Gelecekte koku eklenebilir
Yakın gelecekte tam bir Star Trek sanal güverte deneyimi sunulmasını beklenmiyor olsak da sisteme ek işlevler entegre etmek için araştırmacılar çalışmalarını sürdürüyor. Yakında, kullanıcıların sıcak veya soğuk yüzeyleri hissetmelerini sağlamak için hava akışının sıcaklığının değiştirilebilmesi umuluyor. Ayrıca hava akışına koku ekleme, kullanıcıların dokunmanın yanı sıra koklamalarına izin vererek sanal nesnelerin yanılsamasını derinleştirme olasılığı da araştırılıyor.
Bu sistem genişledikçe ve geliştikçe, çok çeşitli sektörlerde kullanım imkanı bulabilir. Hantal ekipman giymek zorunda kalmadan daha sürükleyici video oyunu deneyimleri sunmak sistemin en önemli özellikleri arasında olacak. Ayrıca pandemi döneminde uzaktan çalışmanın nispeten kalıcı hale gelmesiyle birlikte bu sistem, daha ikna edici telekonferansların yapılmasını sağlayabilir.
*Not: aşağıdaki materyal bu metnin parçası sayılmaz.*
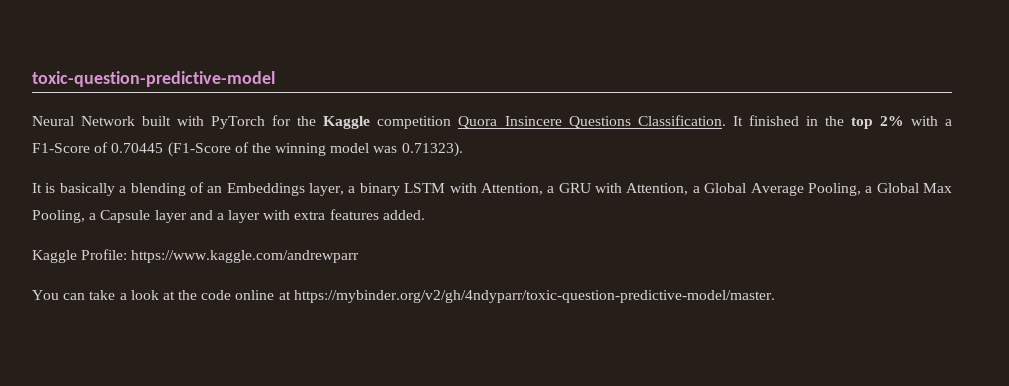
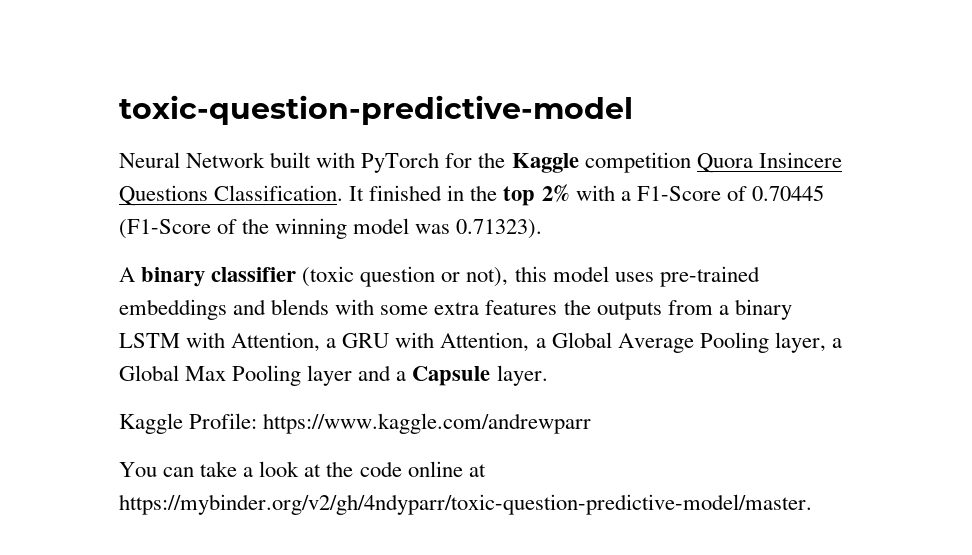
[32,182,344,196] It is basically a blending of an Embeddings layer, -> [119,266,760,287] [119,299,713,320] A binary classifier (toxic question or not), this model uses pre-trained embeddings and blends with some extra features the outputs from
[807,183,861,196] Pooling, -> [699,332,826,353] Pooling layer,
[32,209,425,223] Pooling, a Capsule layer and a layer with extra features added. -> [232,365,548,386] Pooling layer and a Capsule layer.

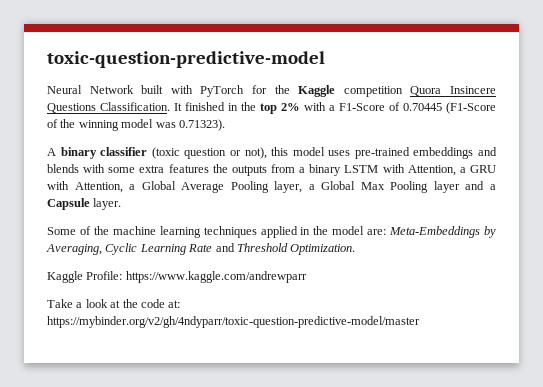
(548, 375) none -> [47,226,497,238] [46,243,356,255] // Some of the machine learning techniques applied in the model are: Meta-Embeddings by Averaging, Cyclic Learning Rate and Threshold Optimization.
[119,461,238,477] You can take -> [47,299,73,308] Take
[407,461,486,477] [119,494,812,515] online at https://mybinder.org/v2/gh/4ndyparr/toxic-question-predictive-model/master. -> [168,300,181,308] [47,316,420,328] at: https://mybinder.org/v2/gh/4ndyparr/toxic-question-predictive-model/master

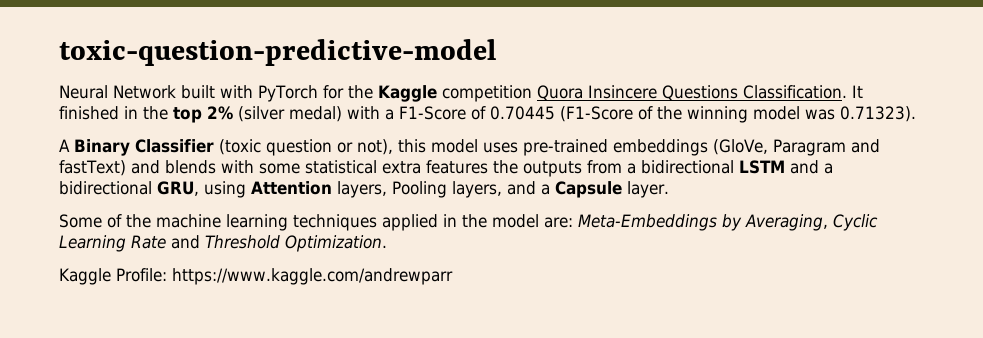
(300, 107) none -> [238,106,342,122] (silver medal)
[60,147,148,159] binary classifier -> [74,139,214,156] Binary Classifier
(474, 153) none -> [713,139,880,156] [59,160,126,176] (GloVe, Paragram and fastText)
(136, 170) none -> [304,160,377,174] statistical
[309,164,497,176] [47,181,460,193] binary LSTM with Attention, a GRU with Attention, a Global Average Pooling layer, a Global Max Pooling layer -> [640,160,833,174] [59,181,502,198] bidirectional LSTM and a bidirectional GRU, using Attention layers, Pooling layers,
[47,299,181,308] [47,316,420,328] // Take a look at the code at: https://mybinder.org/v2/gh/4ndyparr/toxic-question-predictive-model/master -> (453, 276) none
Hatta bir proje üzerinde iş birliği yaparken sanal devre kartına bileşen eklemek için ortak çalışma yapılabilir.
Bununla birlikte klinisyenlerin hastalara yönelik tedaviler üzerinde iş birliği yapmasına ve hastaların sürece daha fazla dahil olmalarını, bilgili hissetmelerine yardımcı olabilir. Doktorlar, tümör hücrelerinin özelliklerini görüntüleyebilir, hissedebilir ve tartışabilir ve hastalara tıbbi bir prosedür için planlar gösterebilir.
Dolayısıyla yeni nesil hologram teknolojisi sağlıktan home office çalışmaya kadar birçok alanı etkileyecek potansiyelde diyebiliriz. Ancak bilimin ve teknolojinin birikimli bir şekilde ilerlediği göz önüne alındığında, bunun için biraz daha beklememiz gerekecek diyebiliriz.